[Edit tracking data]
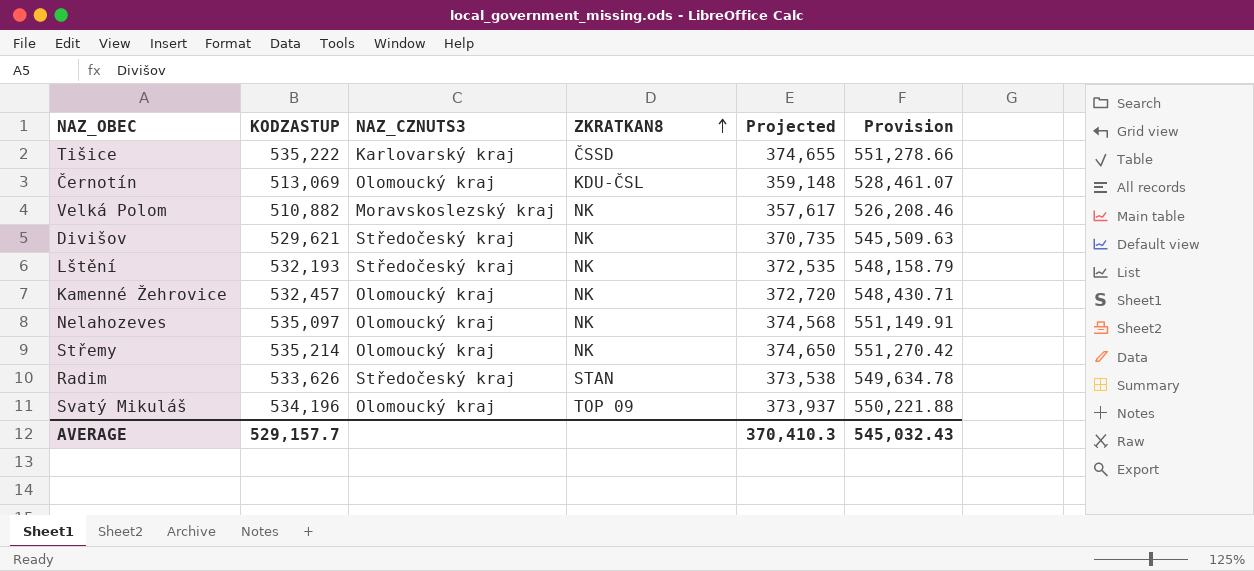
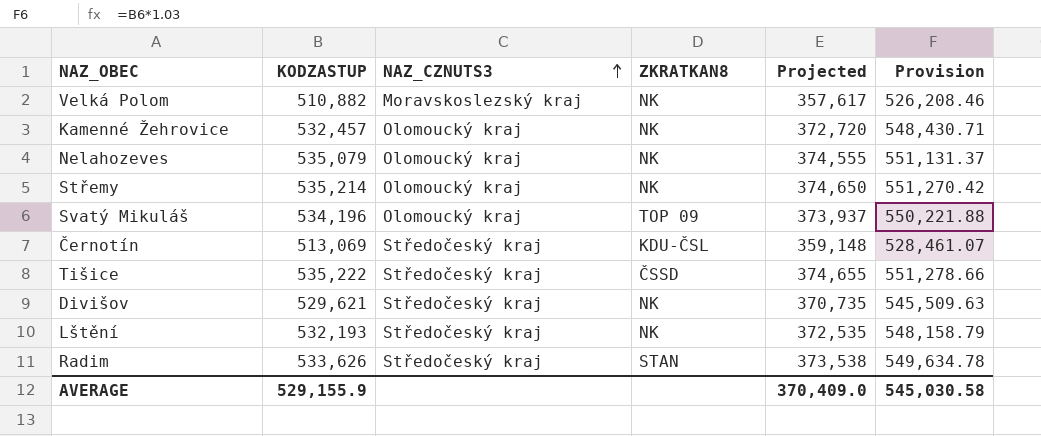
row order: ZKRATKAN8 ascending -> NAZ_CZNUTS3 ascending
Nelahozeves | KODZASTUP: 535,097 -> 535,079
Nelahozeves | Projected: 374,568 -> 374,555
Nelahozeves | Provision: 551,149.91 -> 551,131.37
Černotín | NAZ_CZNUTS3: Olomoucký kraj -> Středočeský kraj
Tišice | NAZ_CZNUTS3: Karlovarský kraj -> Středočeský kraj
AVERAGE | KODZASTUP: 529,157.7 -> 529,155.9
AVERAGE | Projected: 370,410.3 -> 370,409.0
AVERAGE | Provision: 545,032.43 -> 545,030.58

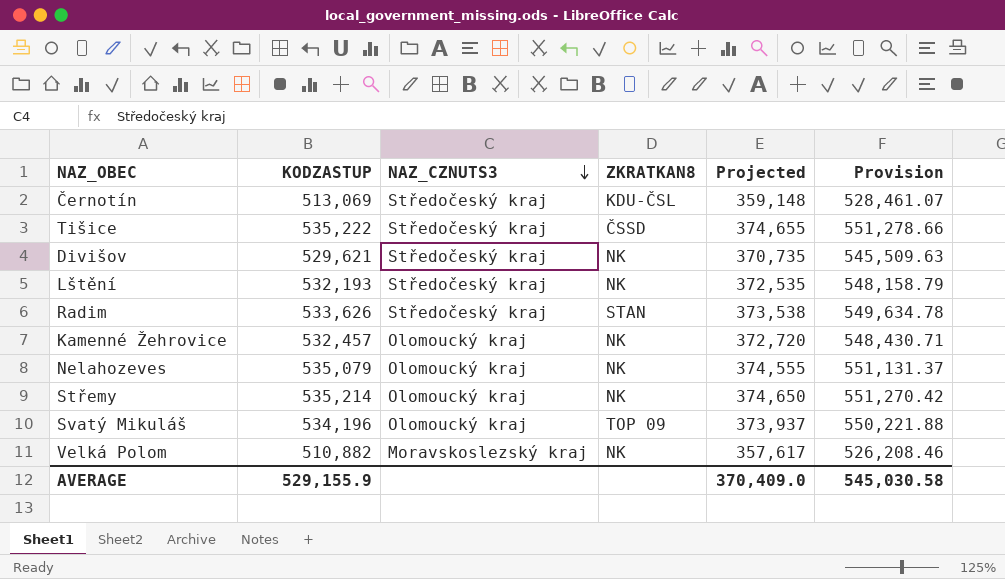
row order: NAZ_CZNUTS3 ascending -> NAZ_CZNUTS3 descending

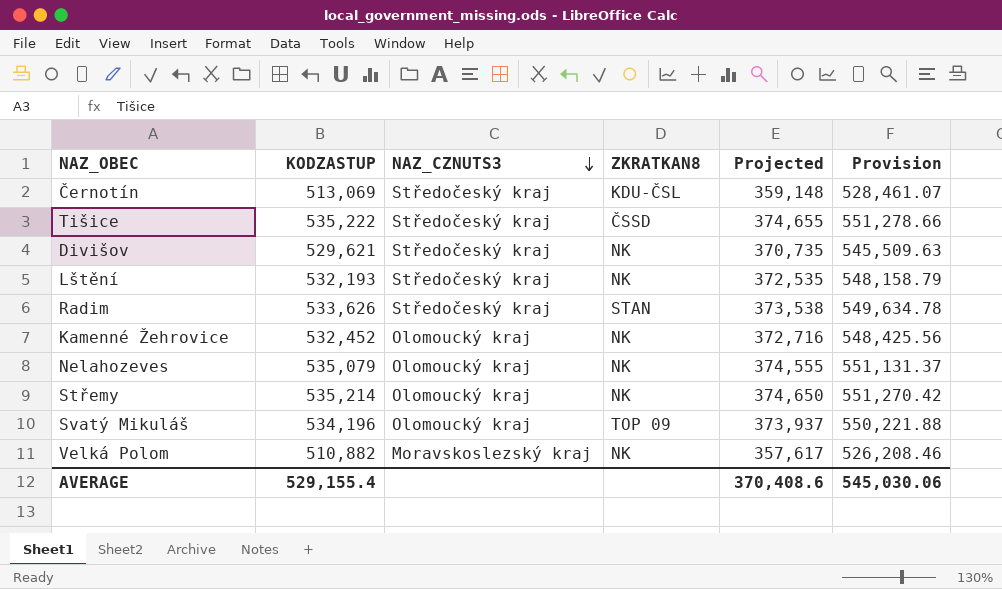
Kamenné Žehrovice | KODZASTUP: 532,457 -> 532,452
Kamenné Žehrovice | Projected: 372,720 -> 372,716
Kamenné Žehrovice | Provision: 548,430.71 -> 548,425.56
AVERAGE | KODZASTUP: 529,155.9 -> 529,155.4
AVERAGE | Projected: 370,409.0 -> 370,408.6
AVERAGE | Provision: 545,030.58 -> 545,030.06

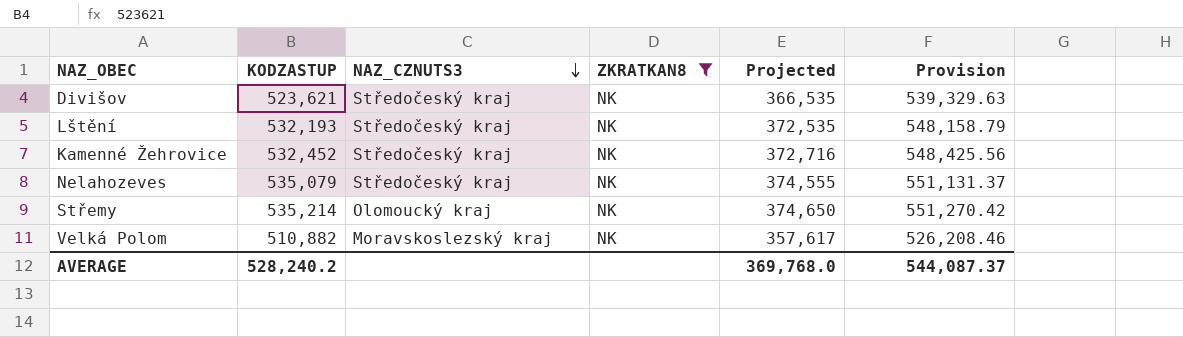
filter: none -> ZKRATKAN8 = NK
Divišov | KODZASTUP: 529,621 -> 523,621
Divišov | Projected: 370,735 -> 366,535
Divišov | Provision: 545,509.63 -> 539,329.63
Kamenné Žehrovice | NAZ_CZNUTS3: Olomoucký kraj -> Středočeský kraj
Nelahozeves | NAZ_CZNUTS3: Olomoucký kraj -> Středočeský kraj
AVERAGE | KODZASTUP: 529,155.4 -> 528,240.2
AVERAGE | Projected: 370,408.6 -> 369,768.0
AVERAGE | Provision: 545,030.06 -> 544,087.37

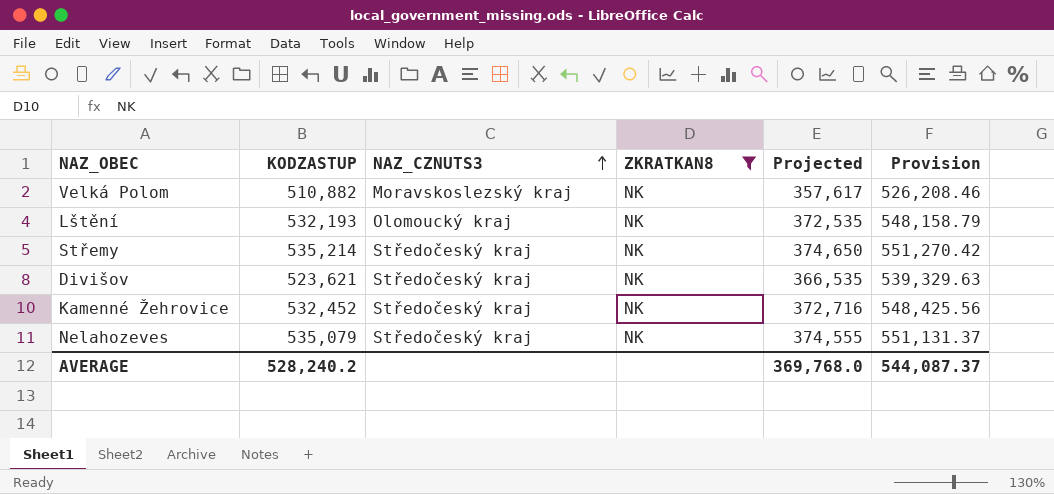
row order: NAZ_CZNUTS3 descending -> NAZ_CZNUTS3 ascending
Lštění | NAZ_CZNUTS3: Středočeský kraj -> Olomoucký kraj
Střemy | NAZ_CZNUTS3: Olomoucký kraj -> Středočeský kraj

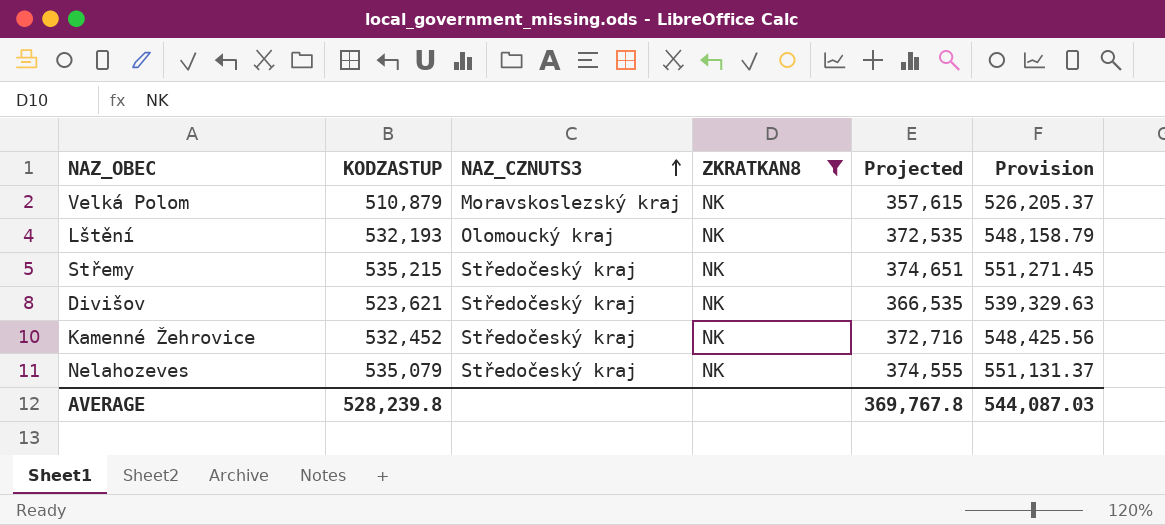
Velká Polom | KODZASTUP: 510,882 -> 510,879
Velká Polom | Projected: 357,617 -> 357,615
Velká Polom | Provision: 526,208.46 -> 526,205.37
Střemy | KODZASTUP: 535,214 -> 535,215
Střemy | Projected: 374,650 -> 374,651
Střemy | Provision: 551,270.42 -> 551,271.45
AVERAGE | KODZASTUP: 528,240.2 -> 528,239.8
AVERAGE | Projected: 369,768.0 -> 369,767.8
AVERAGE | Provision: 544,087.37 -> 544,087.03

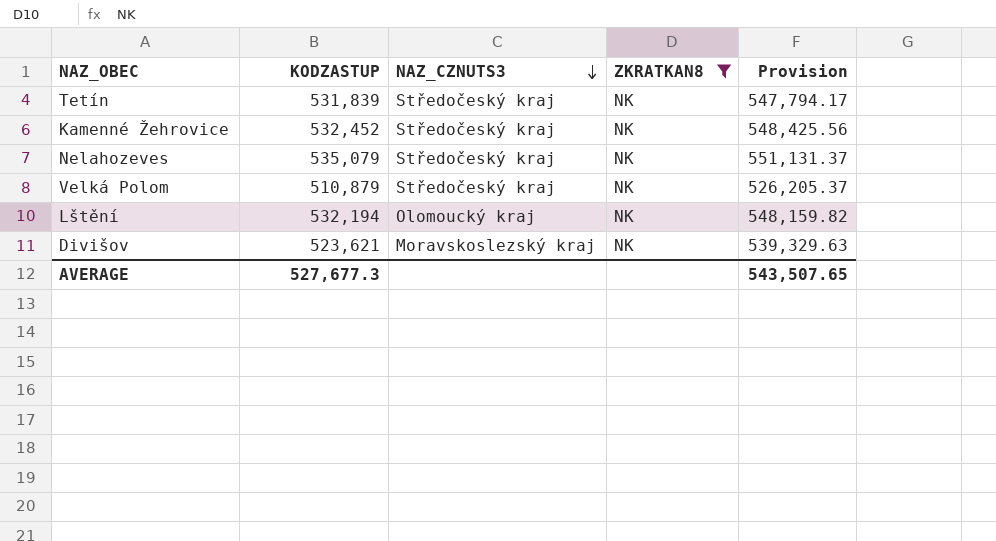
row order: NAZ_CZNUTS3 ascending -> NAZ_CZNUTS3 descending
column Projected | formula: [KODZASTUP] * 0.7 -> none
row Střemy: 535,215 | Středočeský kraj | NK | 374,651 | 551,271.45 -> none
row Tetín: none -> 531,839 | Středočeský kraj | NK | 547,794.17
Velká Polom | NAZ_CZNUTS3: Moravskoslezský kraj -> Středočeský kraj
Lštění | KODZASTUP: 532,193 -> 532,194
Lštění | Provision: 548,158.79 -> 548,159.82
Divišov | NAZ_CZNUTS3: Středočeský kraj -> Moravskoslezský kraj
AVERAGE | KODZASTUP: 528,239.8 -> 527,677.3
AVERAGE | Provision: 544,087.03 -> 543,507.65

▶ TASK REQUIREMENTS:
Your answer must be the exact lines from the records above, from the one containing "AVERAGE | Projected: 370,410.3 -> 370,409.0" through the one containing "Střemy | Projected: 374,650 -> 374,651", both included, with every picture left out.

▶ OUTPUT BELOW:
AVERAGE | Projected: 370,410.3 -> 370,409.0
AVERAGE | Provision: 545,032.43 -> 545,030.58

row order: NAZ_CZNUTS3 ascending -> NAZ_CZNUTS3 descending

Kamenné Žehrovice | KODZASTUP: 532,457 -> 532,452
Kamenné Žehrovice | Projected: 372,720 -> 372,716
Kamenné Žehrovice | Provision: 548,430.71 -> 548,425.56
AVERAGE | KODZASTUP: 529,155.9 -> 529,155.4
AVERAGE | Projected: 370,409.0 -> 370,408.6
AVERAGE | Provision: 545,030.58 -> 545,030.06

filter: none -> ZKRATKAN8 = NK
Divišov | KODZASTUP: 529,621 -> 523,621
Divišov | Projected: 370,735 -> 366,535
Divišov | Provision: 545,509.63 -> 539,329.63
Kamenné Žehrovice | NAZ_CZNUTS3: Olomoucký kraj -> Středočeský kraj
Nelahozeves | NAZ_CZNUTS3: Olomoucký kraj -> Středočeský kraj
AVERAGE | KODZASTUP: 529,155.4 -> 528,240.2
AVERAGE | Projected: 370,408.6 -> 369,768.0
AVERAGE | Provision: 545,030.06 -> 544,087.37

row order: NAZ_CZNUTS3 descending -> NAZ_CZNUTS3 ascending
Lštění | NAZ_CZNUTS3: Středočeský kraj -> Olomoucký kraj
Střemy | NAZ_CZNUTS3: Olomoucký kraj -> Středočeský kraj

Velká Polom | KODZASTUP: 510,882 -> 510,879
Velká Polom | Projected: 357,617 -> 357,615
Velká Polom | Provision: 526,208.46 -> 526,205.37
Střemy | KODZASTUP: 535,214 -> 535,215
Střemy | Projected: 374,650 -> 374,651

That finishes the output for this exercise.